La presión de las compañías fósiles no es un fenómeno periférico: está incrustada en los foros en los que se decide el ritmo de la transición energética. Se admite, incluso entre delegados de países que impulsan objetivos más ambiciosos, que esa presencia retarda avances en sectores decisivos: descarbonización del transporte, aceleración del cierre del carbón, límites al gas como “tecnología puente”, eliminación de subsidios a los combustibles fósiles o compromisos vinculantes sobre metano.

Las COP han conseguido acuerdos parciales, pero siguen sin fijar mecanismos coercitivos para garantizar que los Estados cumplan lo que firman. El lobby empresarial se mueve con soltura en ese territorio difuso, en el que cada palabra del texto final puede abrir un resquicio para prolongar inversiones obsoletas. Brasil, anfitrión de esta edición, intenta equilibrar su narrativa verde con su condición de productor de petróleo en expansión. Esa dualidad resuena en cada conversación técnica.

Una industria que mantiene su peso mientras el planeta supera umbrales críticos

El último informe científico presentado en la cumbre muestra que las emisiones globales de petróleo, gas y carbón volvieron a crecer en 2025, un 1,1% respecto al año anterior. No es el repunte más alto de la última década, pero sí una constatación de que el supuesto “pico de emisiones” continúa retrasándose. Sin ese descenso sostenido, los escenarios para mantener la temperatura global por debajo de 1,5 ºC se desvanecen.

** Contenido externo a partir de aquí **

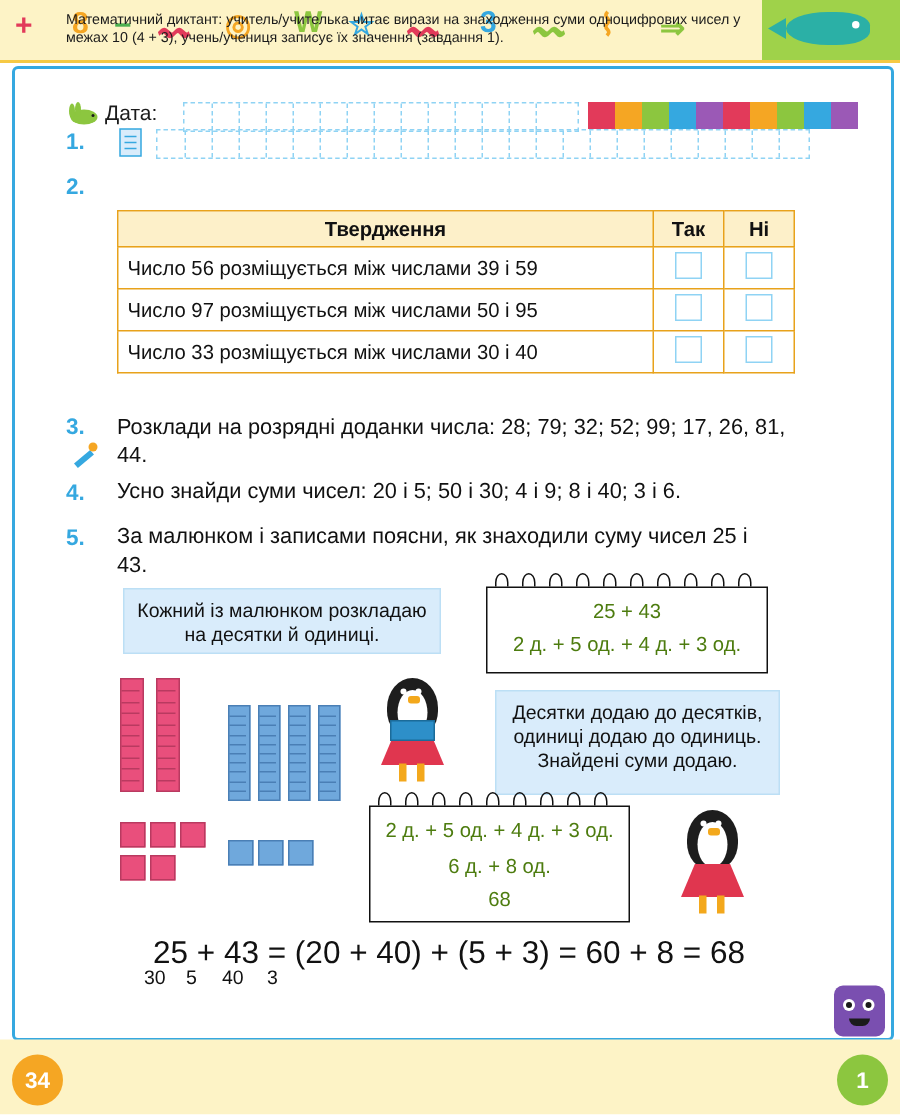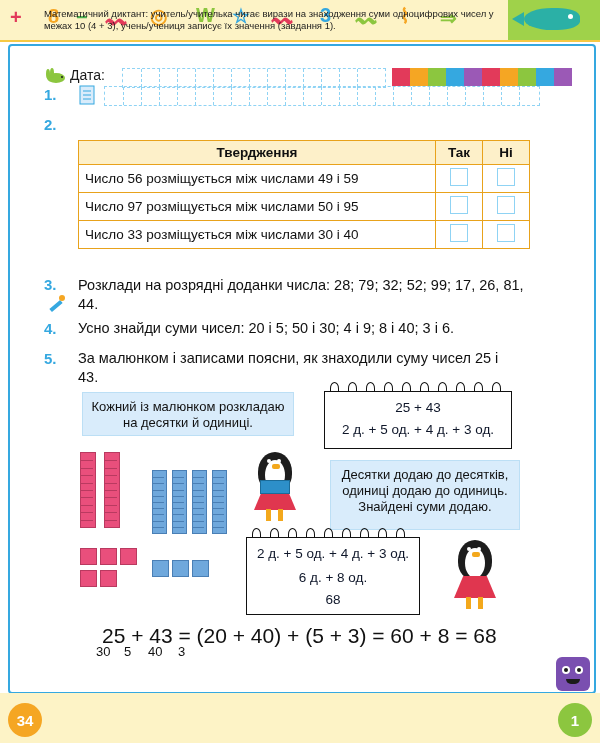"Число 56 розміщується між числами" td.stmt { text: 49 -> 39 }
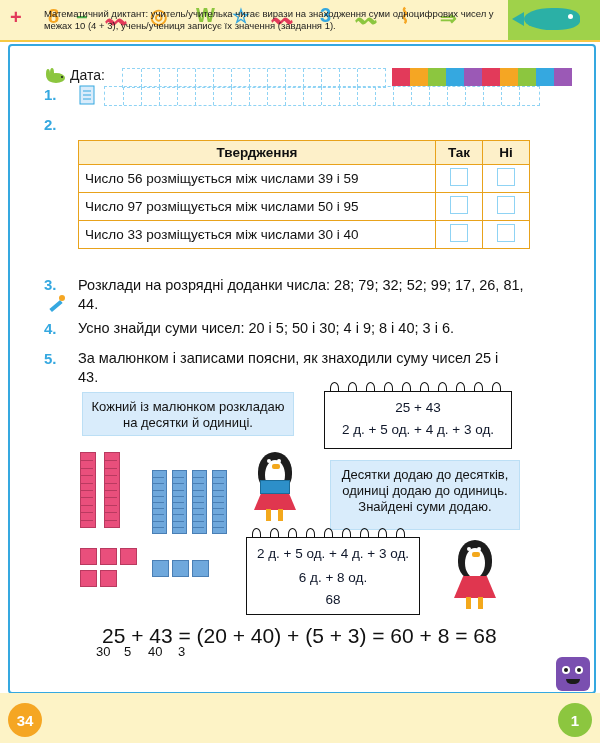"25 + 43" .nb-line { color: #0f172a -> #4d7c0f }
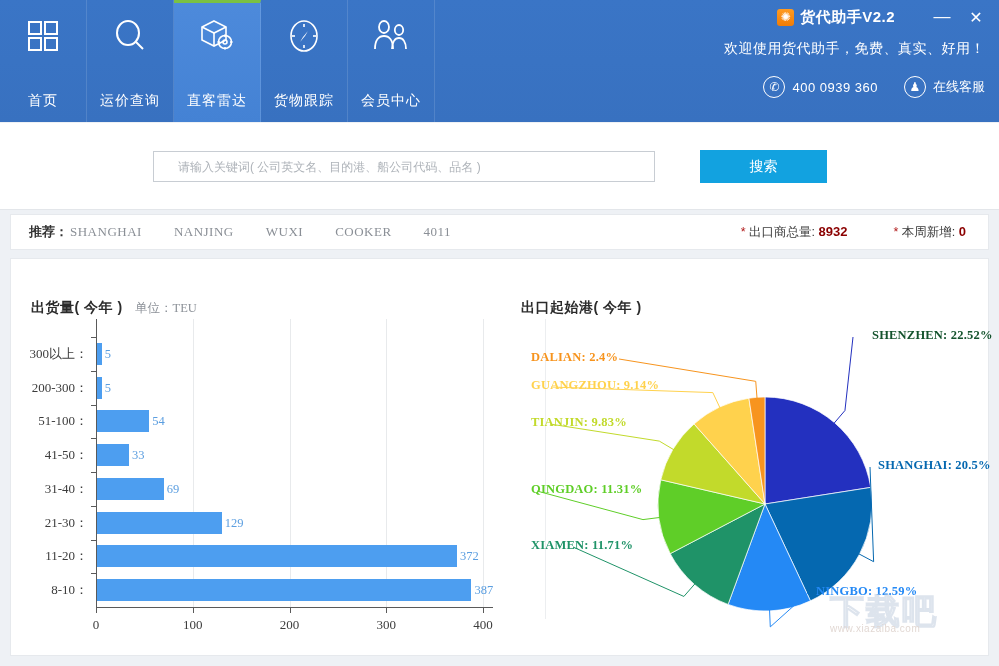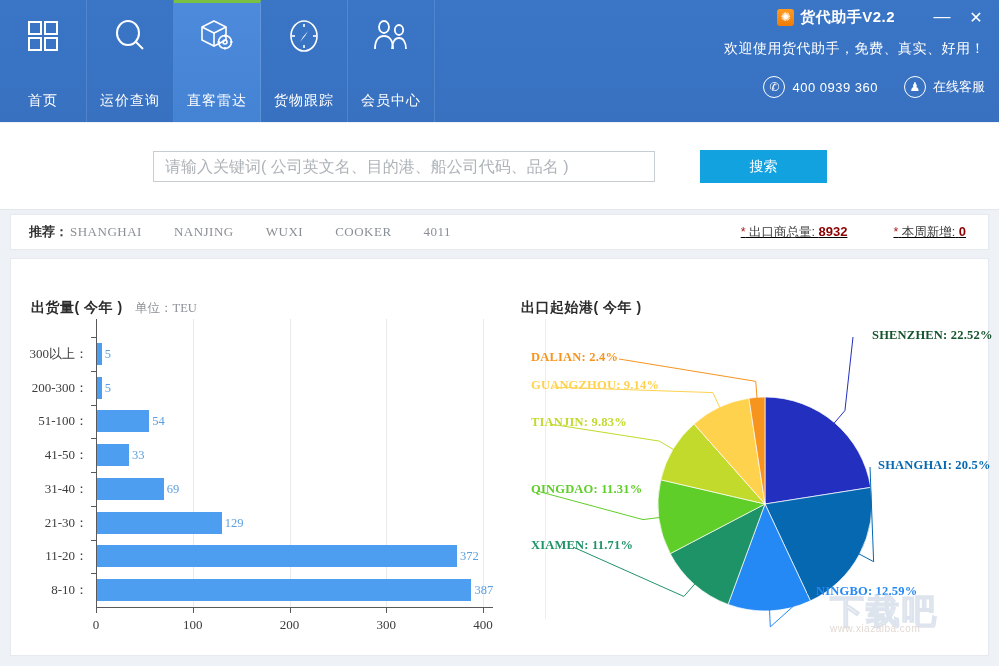"请输入关键词( 公司英文名、目的港、船公司代码、品名 )" #search-input { font-size: 16px -> 12px; padding: 0 11px -> 0 24px }
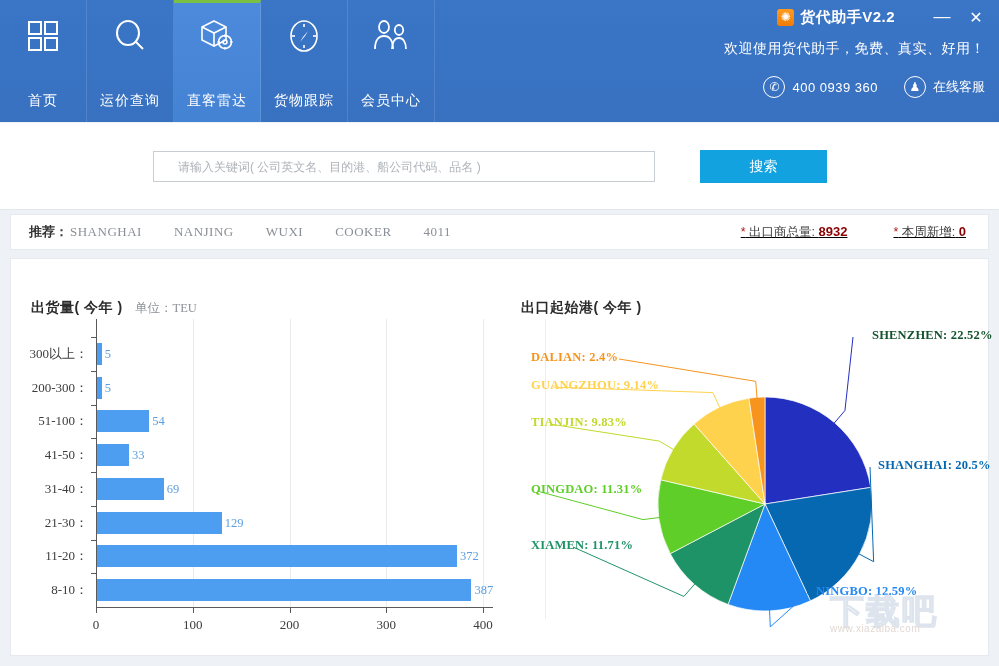"* 出口商总量: 8932" #stats { text-decoration: underline -> none }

La contradicción es evidente: mientras los gobiernos proclaman la urgencia de actuar, los datos revelan que la producción y el consumo de combustibles fósiles continúan expandiéndose. La presión del sector se nota en esa incoherencia. Y no se limita al ámbito internacional: condiciona decisiones nacionales que deberían encaminarse a la electrificación, el abandono progresivo del gas o la sustitución acelerada del diésel en el transporte.

El desafío central: recuperar credibilidad

La COP30 está llamada a fijar la ruta que permita materializar el compromiso alcanzado en Dubái en 2023, cuando por primera vez se reconoció —después de años de resistencias— la necesidad de dejar atrás los combustibles fósiles. Pero los avances dependen de que la negociación no quede atrapada en vetos cruzados ni en la habilidad de las industrias contaminantes para suavizar cualquier formulación vinculante.

Los países más afectados por el cambio climático han insistido estos días en una idea sencilla: cualquier arquitectura climática que permita a las petroleras dictar líneas rojas está condenada a ser insuficiente. La presencia masiva del lobby fósil en Belém lo confirma. La cuestión, esta vez, es si los gobiernos están dispuestos a admitir que el proceso no puede seguir absorbido por intereses que chocan con la supervivencia de millones de personas. Sin esa decisión política, ninguna regla de transparencia será suficiente.